17. Try to Respect Love

202 31 41
                                    

Jinyoung menatap bayangan dirinya di cermin.

Lelaki itu memandang pantulan dirinya yang terlihat menyedihkan. Mata yang sedikit membengkak dan wajah yang sudah seperti orang yang kehilangan semangat hidup.

Oh, hei. Bukankah memang seperti itu dia saat ini?

Semangat hidupnya telah hilang seutuhnya tanpa menyisakan bekas sekecil apapun. Bahkan, tidak ada harapan tentang kebahagiaan lagi di dalam sana kendati lelaki itu telah berusaha dengan keras, mencari satu titik yang mungkin masih bisa ia genggam, masih bisa ia yakini untuk disebut sebagai 'kebahagiaan'.

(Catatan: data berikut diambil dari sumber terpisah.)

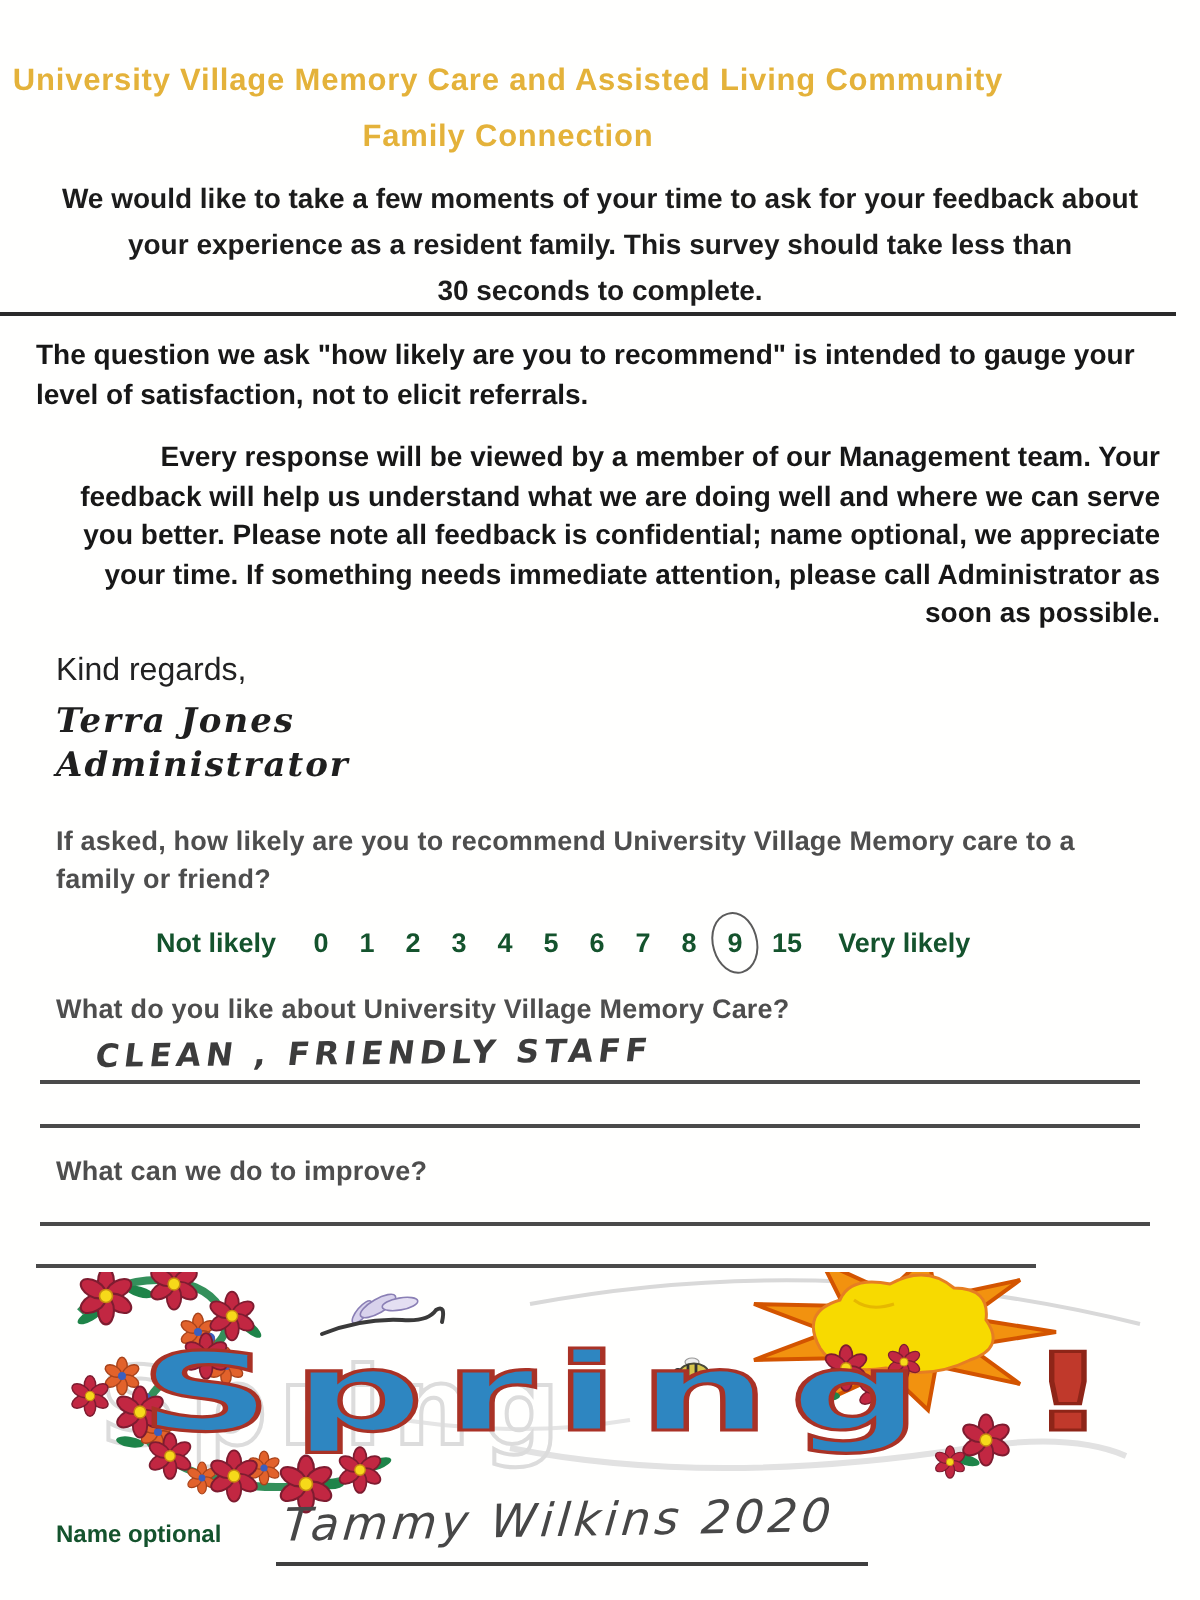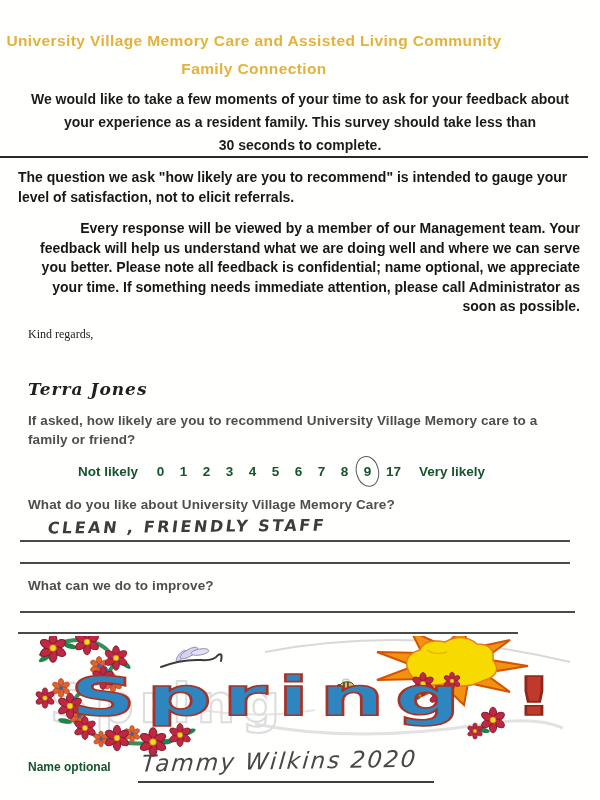"Kind regards," .serif { font-family: Liberation Serif, serif -> Liberation Sans, sans-serif; font-size: 12px -> 16px }
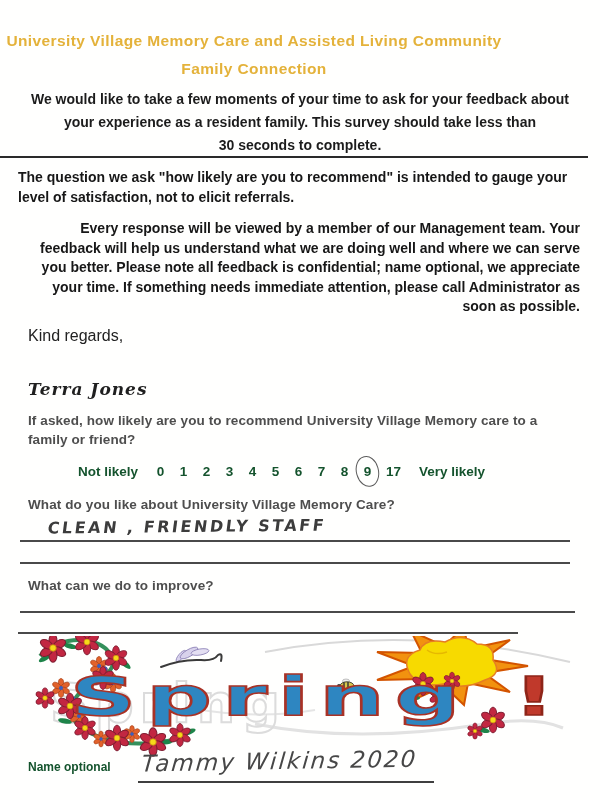"Terra Jones" div.abs { margin-top: 28px -> none }
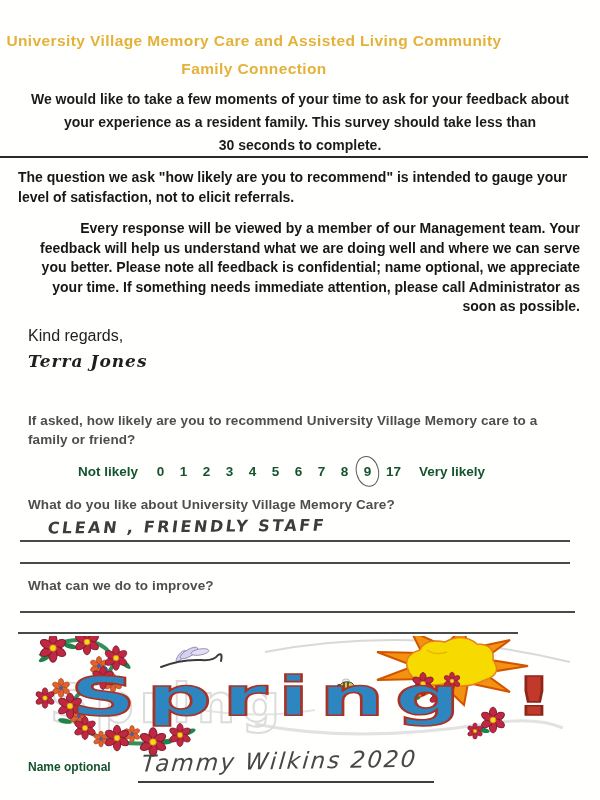"Administrator" div.abs { html: none -> <div>Administrator</div> }
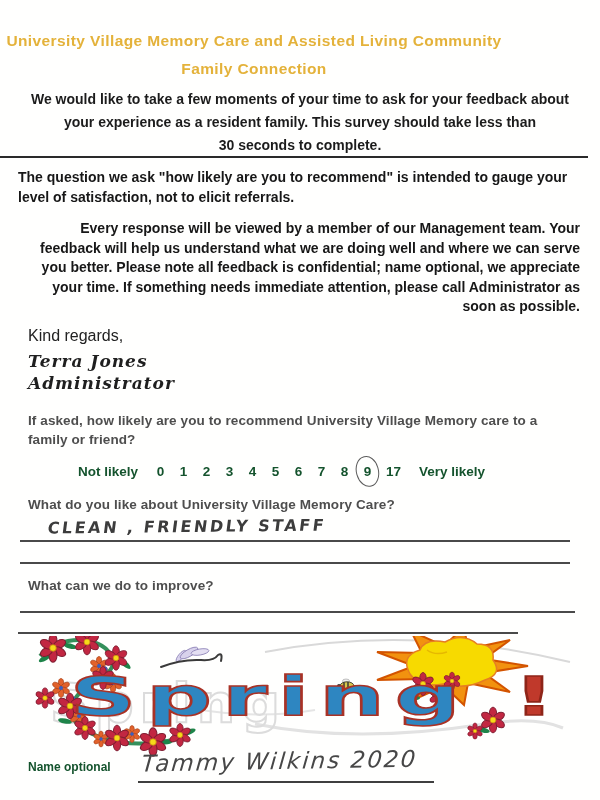"17" span.num { text: 17 -> 15 }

Mungkin ia telah kehilangan semua. Yang tersisa hanyalah raga yang seolah tak memiliki nyawa. Jinyoung jelas tahu hidupnya sudah seperti kapal kecil yang tersesat ditengah lautan, terombang-ambing tak karuan, dan pada akhirnya dihempaskan oleh ombak hingga hilang tak bersisa.

Ia sudah tak memiliki apapun lagi.

Semuanya hilang.

Kebahagiaannya telah lenyap.

Menarik nafas dan menghembuskannya kasar, lelaki itu lantas berjalan menuju kamar mandi. Semuanya terasa berat, ditambah kenangan masa lalu yang terus menyeruak tanpa henti. Membuat kepalanya terasa pening.

Lelaki itu kini menutup matanya, menenggelamkan diri didalam bathub dan membiarkan air dari shower mengalir membasahi wajahnya.

Yang bisa ia lakukan hanyalah berharap agar ia bisa melewati hari ini dengan baik.

🌻🌻🌻

Jihoon mengetukkan tangannya beberapa kali ke meja, terlihat resah setengah mati tentang apa yang harus dilakukannya kini.

Keresahan itu lantas semakin bertambah ketika kedua irisnya mendapati presensi Jinyoung yang tengah memasuki kelas dengan langkah gontai, seolah seseorang telah mencuri jatah makannya hingga ia terpaksa untuk tidak makan selama berhari-hari.

Tidak, tidak. Itu konyol.

Jihoon tahu Jinyoung selalu makan dengan baik kendati makanan yang masuk ke dalam perutnya tidak seberapa. Tentu. Seorang laki-laki juga harus menjaga berat badannya, bukan? Jadi Jihoon pikir, hal itu tidak menjadi masalah.

Tapi melihat ekspresi Jinyoung yang sedang tidak baik-baik saja seperti saat ini, jujur, itu membuat Jihoon sedikit takut.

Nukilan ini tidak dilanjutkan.